* **EXERCISE DESCRIPTION**
In your transcription, keep every record exact and leave out the pictures.

BEGIN

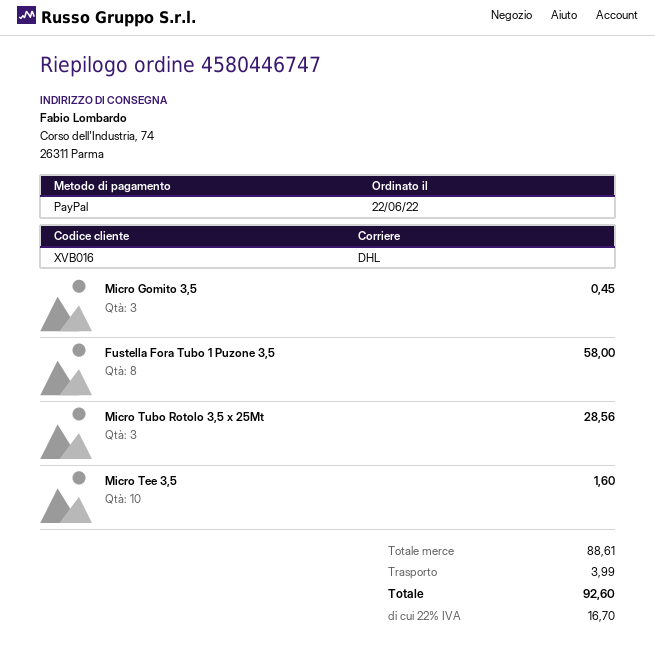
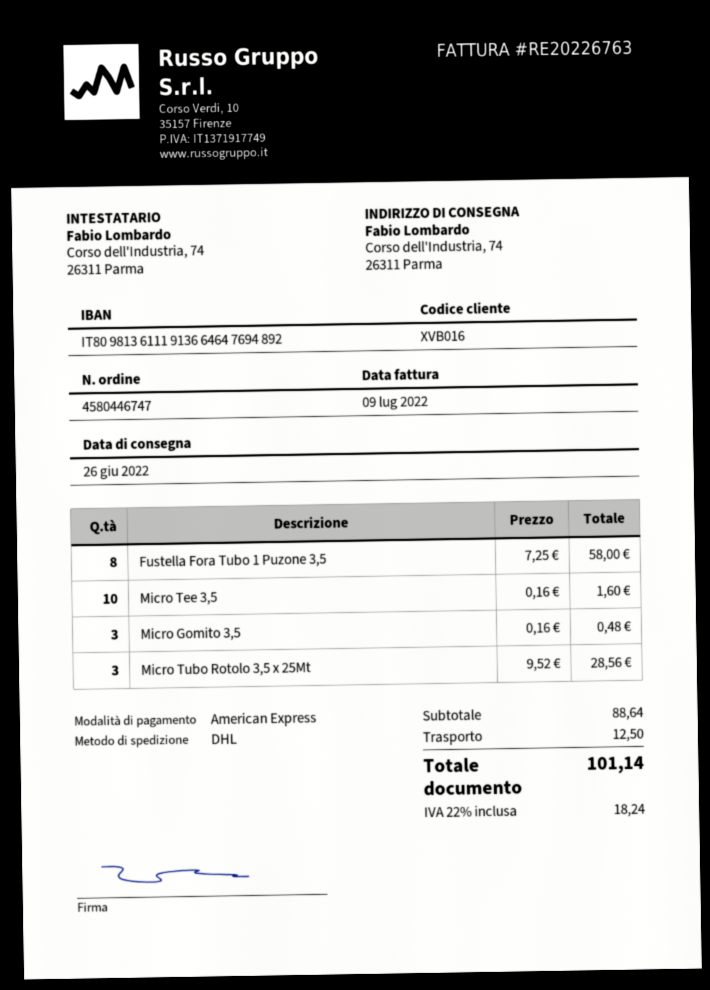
payment method: PayPal -> American Express
Micro Gomito 3,5: 3 for 0.45 -> 3 for 0.48
subtotal: 88.61 -> 88.64
shipping: 3.99 -> 12.50
tax: 22% = 16.70 -> 22% = 18.24
total: 92.60 -> 101.14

END

* **EXERCISE RESPONSE**
payment method: PayPal -> American Express
Micro Gomito 3,5: 3 for 0.45 -> 3 for 0.48
subtotal: 88.61 -> 88.64
shipping: 3.99 -> 12.50
tax: 22% = 16.70 -> 22% = 18.24
total: 92.60 -> 101.14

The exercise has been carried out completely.